▽

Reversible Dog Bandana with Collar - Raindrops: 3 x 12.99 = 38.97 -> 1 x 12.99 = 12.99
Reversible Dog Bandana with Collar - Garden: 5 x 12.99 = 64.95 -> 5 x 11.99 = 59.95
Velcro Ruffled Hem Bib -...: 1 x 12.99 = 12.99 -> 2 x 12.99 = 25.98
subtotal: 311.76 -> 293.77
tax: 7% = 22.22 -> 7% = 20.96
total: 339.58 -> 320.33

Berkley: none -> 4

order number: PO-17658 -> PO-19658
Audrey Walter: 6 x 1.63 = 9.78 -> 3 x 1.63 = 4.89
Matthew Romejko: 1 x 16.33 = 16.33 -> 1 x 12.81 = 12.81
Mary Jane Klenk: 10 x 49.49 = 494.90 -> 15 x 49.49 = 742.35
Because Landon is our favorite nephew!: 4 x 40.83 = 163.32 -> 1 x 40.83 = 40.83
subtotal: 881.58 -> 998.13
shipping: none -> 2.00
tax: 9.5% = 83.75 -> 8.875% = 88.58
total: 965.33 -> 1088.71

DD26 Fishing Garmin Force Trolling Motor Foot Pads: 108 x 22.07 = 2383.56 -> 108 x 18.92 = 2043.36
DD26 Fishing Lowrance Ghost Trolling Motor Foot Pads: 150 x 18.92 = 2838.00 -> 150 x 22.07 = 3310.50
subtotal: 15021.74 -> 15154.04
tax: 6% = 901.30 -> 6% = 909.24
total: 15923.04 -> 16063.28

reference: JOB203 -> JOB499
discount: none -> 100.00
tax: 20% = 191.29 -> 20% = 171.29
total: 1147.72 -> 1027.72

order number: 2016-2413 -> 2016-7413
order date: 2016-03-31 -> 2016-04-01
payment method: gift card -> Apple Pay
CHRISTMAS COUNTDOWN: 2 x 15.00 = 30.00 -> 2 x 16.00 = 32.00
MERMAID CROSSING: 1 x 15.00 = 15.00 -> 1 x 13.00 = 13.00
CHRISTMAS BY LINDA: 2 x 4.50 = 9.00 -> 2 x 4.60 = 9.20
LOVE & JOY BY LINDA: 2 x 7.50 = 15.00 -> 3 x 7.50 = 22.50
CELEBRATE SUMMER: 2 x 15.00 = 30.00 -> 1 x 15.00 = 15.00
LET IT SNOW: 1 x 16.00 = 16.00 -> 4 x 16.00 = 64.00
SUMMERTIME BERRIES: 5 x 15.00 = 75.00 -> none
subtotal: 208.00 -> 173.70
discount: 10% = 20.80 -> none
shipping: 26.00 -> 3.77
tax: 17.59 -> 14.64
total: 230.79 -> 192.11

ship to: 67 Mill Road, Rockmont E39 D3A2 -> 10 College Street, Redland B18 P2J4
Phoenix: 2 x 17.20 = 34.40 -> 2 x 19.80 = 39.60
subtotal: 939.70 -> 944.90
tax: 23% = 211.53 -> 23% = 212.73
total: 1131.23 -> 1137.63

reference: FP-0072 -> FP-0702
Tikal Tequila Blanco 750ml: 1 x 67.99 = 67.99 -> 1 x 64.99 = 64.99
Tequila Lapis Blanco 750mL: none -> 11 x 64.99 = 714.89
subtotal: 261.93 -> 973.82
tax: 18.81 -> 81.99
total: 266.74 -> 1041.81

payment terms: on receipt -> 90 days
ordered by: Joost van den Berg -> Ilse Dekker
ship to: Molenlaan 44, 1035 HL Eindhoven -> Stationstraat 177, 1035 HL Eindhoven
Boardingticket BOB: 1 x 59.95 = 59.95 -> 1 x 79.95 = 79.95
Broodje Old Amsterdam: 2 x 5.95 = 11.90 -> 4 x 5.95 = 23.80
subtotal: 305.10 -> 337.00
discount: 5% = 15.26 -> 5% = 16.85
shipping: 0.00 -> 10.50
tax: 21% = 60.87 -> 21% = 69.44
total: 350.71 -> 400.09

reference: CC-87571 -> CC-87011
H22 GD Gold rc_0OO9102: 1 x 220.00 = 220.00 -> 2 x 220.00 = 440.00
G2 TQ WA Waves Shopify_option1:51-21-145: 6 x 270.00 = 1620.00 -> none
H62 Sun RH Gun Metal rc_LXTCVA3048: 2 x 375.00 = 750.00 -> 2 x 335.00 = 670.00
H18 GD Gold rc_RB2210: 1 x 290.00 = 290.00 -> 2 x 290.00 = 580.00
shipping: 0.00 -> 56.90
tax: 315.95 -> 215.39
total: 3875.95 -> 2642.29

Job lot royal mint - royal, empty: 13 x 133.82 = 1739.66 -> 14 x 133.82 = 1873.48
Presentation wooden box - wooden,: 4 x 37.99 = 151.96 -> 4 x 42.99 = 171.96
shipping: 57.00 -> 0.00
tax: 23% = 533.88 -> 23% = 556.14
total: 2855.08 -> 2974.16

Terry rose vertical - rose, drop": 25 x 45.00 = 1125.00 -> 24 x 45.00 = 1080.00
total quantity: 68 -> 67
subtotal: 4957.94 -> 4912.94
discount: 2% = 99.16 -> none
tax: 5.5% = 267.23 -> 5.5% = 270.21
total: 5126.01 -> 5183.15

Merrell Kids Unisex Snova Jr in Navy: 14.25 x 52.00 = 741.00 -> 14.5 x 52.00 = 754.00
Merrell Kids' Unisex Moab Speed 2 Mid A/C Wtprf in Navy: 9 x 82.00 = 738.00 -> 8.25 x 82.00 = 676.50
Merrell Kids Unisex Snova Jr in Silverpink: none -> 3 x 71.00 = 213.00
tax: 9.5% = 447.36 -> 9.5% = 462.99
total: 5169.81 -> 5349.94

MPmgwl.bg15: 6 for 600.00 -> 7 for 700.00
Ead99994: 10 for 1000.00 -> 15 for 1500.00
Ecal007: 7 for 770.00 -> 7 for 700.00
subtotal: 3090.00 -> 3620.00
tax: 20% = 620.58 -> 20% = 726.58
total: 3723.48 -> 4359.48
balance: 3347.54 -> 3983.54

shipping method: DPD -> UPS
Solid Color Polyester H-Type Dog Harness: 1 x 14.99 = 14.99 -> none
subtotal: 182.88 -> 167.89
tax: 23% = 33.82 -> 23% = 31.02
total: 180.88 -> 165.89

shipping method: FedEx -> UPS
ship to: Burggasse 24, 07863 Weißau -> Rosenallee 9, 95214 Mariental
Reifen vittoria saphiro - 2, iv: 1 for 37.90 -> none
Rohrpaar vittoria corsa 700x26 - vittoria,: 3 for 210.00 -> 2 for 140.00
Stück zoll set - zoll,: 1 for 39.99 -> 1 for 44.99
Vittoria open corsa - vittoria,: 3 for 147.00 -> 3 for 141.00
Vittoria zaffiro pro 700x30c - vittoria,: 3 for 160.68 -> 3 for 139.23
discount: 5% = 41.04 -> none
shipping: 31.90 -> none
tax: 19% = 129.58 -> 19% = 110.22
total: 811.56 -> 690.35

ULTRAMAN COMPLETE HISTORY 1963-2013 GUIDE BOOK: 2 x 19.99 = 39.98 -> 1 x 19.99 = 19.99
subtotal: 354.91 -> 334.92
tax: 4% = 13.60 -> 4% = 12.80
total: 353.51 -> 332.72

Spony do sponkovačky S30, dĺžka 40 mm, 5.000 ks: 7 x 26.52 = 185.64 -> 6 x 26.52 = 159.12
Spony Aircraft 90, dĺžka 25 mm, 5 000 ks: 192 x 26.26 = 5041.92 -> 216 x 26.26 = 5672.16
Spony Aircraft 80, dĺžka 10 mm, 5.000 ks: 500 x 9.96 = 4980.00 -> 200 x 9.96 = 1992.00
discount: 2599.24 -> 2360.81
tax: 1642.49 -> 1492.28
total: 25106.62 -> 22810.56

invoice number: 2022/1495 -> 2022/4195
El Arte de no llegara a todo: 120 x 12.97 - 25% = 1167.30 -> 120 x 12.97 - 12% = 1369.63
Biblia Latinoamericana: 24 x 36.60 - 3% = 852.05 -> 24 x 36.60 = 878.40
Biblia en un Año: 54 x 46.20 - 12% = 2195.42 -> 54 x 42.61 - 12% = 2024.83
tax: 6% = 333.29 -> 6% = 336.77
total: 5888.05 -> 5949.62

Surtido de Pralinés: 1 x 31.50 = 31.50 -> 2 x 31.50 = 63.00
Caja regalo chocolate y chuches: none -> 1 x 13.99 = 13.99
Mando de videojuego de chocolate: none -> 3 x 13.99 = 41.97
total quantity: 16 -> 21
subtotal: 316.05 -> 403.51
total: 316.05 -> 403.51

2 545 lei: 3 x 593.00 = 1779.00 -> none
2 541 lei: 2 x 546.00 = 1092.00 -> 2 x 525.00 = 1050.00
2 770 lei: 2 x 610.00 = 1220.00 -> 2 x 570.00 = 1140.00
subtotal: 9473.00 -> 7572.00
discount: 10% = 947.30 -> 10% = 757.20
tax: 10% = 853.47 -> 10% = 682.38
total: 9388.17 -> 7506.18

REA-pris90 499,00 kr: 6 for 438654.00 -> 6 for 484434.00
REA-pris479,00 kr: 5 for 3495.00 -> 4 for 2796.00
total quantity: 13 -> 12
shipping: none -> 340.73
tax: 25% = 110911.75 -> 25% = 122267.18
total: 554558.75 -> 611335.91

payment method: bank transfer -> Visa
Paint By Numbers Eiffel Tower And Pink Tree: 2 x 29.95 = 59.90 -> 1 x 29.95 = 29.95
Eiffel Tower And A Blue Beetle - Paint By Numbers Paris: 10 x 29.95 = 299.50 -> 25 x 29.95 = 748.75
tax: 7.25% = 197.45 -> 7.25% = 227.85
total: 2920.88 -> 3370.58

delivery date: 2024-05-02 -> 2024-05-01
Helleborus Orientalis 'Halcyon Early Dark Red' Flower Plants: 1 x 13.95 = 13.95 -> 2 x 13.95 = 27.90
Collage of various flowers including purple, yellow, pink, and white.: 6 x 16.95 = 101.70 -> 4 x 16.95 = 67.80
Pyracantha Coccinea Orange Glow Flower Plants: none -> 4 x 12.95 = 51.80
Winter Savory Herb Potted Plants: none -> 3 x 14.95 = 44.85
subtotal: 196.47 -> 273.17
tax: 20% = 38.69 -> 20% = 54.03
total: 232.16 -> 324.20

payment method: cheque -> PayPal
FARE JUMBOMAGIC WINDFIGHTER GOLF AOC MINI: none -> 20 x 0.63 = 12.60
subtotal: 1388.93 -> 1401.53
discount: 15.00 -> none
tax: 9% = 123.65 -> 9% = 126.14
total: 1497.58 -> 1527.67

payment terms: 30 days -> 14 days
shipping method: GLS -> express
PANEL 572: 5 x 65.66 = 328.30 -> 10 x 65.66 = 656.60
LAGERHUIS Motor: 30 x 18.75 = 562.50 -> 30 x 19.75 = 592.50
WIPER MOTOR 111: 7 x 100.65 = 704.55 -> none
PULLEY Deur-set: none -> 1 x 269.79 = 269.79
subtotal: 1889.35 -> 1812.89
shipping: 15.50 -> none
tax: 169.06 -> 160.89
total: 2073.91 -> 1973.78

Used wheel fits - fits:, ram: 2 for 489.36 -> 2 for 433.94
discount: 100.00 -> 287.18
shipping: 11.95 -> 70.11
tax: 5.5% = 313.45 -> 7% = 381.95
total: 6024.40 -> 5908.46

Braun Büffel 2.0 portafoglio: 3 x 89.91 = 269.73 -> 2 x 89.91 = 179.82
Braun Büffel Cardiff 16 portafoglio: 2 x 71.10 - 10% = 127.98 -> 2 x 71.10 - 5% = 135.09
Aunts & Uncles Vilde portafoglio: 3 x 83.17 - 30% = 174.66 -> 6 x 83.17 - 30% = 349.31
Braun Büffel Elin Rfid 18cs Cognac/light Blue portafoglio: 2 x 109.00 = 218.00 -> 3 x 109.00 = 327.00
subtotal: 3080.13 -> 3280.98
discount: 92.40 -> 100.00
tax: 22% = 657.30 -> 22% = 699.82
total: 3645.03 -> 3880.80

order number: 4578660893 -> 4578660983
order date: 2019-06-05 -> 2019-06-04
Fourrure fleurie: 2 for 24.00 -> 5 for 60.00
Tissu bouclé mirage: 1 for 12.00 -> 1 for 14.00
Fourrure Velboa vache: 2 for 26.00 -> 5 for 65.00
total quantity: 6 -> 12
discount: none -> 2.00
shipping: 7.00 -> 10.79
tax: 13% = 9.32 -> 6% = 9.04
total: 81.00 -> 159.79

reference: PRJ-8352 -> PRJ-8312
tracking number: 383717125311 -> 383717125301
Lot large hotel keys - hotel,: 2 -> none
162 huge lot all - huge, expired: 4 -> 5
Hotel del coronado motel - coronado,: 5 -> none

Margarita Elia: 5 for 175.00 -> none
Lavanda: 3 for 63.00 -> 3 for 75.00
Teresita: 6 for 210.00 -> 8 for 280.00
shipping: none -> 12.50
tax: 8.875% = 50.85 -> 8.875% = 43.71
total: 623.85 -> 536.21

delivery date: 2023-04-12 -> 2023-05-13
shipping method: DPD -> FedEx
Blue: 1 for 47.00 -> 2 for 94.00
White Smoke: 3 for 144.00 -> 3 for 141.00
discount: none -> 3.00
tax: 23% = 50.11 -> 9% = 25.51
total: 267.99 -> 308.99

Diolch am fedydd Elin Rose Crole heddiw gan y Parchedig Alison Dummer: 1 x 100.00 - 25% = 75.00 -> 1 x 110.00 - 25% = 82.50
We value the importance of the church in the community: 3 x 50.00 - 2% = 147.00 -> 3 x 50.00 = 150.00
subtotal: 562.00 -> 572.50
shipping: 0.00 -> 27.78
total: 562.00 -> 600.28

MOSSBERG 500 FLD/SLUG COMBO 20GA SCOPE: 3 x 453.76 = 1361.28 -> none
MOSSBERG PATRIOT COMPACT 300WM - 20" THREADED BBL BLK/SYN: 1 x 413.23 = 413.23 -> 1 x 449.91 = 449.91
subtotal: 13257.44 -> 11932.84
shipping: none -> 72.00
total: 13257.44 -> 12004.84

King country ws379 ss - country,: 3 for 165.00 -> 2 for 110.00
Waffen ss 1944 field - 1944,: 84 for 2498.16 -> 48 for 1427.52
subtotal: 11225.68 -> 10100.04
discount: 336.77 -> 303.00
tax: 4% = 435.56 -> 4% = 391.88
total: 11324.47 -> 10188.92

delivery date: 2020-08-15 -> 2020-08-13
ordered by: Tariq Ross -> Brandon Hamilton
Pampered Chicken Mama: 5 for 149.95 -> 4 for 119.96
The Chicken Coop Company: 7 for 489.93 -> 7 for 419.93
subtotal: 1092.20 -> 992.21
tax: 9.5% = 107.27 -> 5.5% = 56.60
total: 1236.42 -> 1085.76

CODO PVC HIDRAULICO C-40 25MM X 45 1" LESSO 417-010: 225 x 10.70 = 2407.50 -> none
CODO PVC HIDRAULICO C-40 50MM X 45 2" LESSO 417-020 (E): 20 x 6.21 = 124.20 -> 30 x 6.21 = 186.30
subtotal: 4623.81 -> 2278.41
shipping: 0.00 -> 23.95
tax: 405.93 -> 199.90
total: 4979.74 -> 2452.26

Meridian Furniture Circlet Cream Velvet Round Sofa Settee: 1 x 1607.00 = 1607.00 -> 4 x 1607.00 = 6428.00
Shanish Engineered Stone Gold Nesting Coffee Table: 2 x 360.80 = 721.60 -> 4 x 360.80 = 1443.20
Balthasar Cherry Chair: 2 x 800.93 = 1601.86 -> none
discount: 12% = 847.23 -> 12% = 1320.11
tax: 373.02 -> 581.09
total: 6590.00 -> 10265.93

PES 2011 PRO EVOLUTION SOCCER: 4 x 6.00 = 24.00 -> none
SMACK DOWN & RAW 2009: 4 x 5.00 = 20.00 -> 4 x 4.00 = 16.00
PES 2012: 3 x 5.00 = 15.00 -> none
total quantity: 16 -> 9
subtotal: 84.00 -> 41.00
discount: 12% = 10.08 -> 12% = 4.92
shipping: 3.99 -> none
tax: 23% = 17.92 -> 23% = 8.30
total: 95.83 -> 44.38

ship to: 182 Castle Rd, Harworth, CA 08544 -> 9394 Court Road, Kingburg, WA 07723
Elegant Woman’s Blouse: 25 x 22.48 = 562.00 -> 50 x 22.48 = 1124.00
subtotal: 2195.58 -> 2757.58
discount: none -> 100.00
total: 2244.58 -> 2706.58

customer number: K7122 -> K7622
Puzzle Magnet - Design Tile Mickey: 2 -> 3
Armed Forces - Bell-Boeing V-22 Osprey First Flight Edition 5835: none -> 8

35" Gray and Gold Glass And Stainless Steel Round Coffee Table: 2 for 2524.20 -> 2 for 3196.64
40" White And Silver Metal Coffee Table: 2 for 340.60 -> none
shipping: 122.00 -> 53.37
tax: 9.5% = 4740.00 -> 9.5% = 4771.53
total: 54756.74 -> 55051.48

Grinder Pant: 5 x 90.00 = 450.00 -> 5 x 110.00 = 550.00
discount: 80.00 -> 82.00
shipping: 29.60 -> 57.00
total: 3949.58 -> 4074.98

△

### WORK ITEM
Scan the listing above. Collect all lines with the word "Büffel".

### ANSWER BELOW
Braun Büffel 2.0 portafoglio: 3 x 89.91 = 269.73 -> 2 x 89.91 = 179.82
Braun Büffel Cardiff 16 portafoglio: 2 x 71.10 - 10% = 127.98 -> 2 x 71.10 - 5% = 135.09
Braun Büffel Elin Rfid 18cs Cognac/light Blue portafoglio: 2 x 109.00 = 218.00 -> 3 x 109.00 = 327.00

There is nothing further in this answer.